AUTHOR=Hawsawi Hassan B. , Papadaki Anastasia , Thornton John S. , Carmichael David W. , Lemieux Louis TITLE=Temperature Measurements in the Vicinity of Human Intracranial EEG Electrodes Exposed to Body-Coil RF for MRI at 1.5T JOURNAL=Frontiers in Neuroscience VOLUME=14 YEAR=2020 URL=https://www.frontiersin.org/journals/neuroscience/articles/10.3389/fnins.2020.00429 DOI=10.3389/fnins.2020.00429 ISSN=1662-453X ABSTRACT=

The application of intracranial electroencephalography (icEEG) recording during functional magnetic resonance imaging (icEEG-fMRI) has allowed the study of the hemodynamic correlates of epileptic activity and of the neurophysiological basis of the blood oxygen level-dependent (BOLD) signal. However, the applicability of this technique is affected by data quality issues such as signal drop out in the vicinity of the implanted electrodes. In our center we have limited the technique to a quadrature head transmit and receive RF coil following the results of a safety evaluation. The purpose of this study is to gather further safety-related evidence for performing icEEG-fMRI using a body RF-transmit coil, to allow the greater flexibility afforded by the use of modern, high-density receive arrays, and therefore parallel imaging with benefits such as reduced signal drop-out and distortion artifact. Specifically, we performed a set of empirical temperature measurements on a 1.5T Siemens Avanto MRI scanner with the body RF-transmit coil in a range of electrode and connector cable configurations.

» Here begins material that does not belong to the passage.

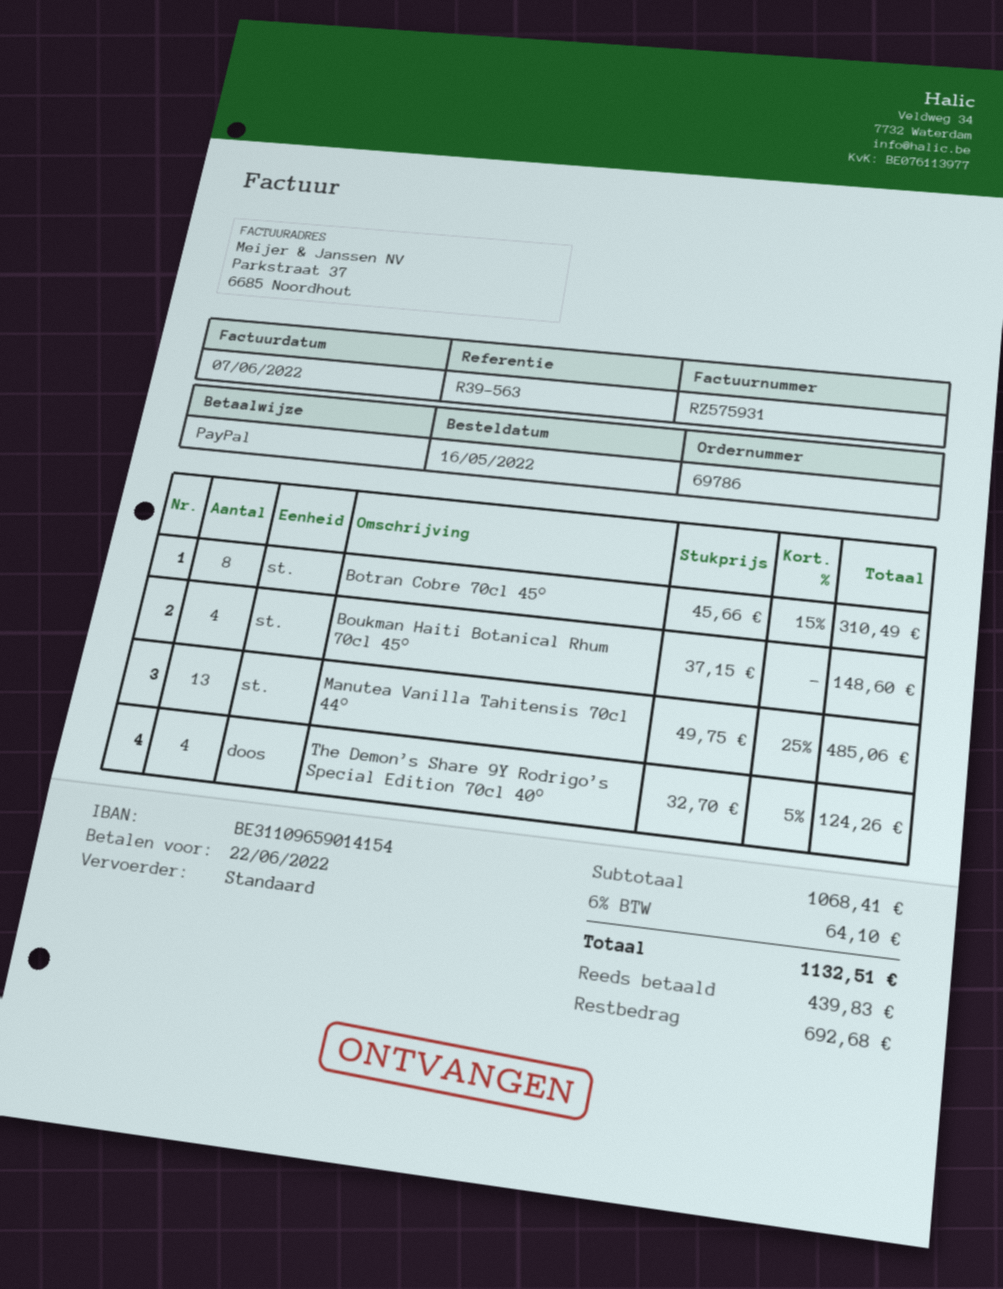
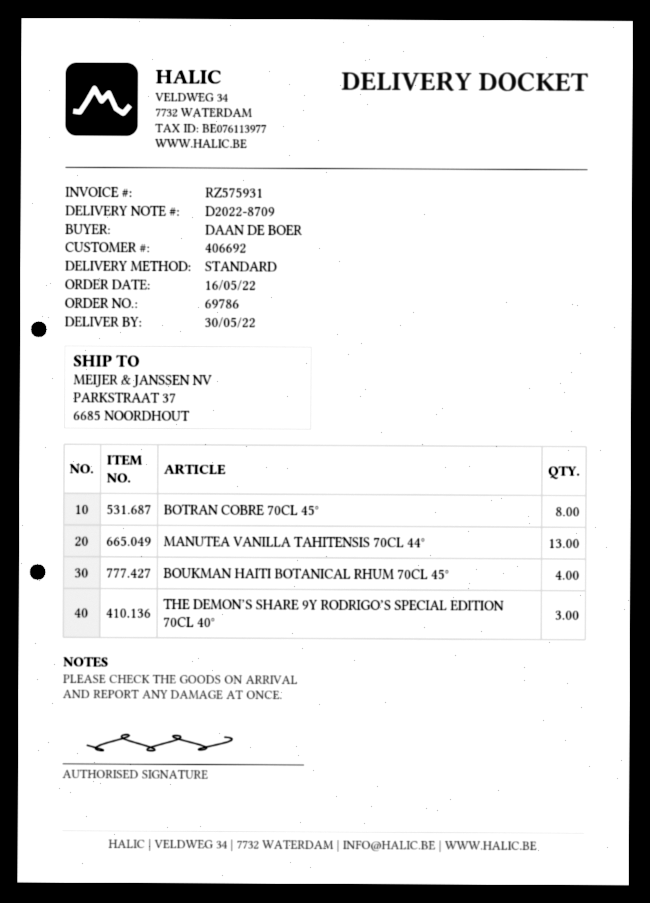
The Demon’s Share 9Y Rodrigo’s Special Edition 70cl 40°: 4 -> 3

The observed RF-induced heating during a high-SAR sequence was maximum in the immediate vicinity of a depth electrode located along the scanner’s central axis (range: 0.2–2.4°C) and below 0.5°C at the other electrodes. Also for the high-SAR sequence, we observed excessive RF-related heating in connection cable configurations that deviate from our recommended setup. For the low-SAR sequence, the maximum observed temperature increase across all configurations was 0.3°C. This provides good evidence to allow simultaneous icEEG-fMRI to be performed utilizing the body transmit coil on the 1.5T Siemens Avanto MRI scanner at our center with acceptable additional risk by following a well-defined protocol.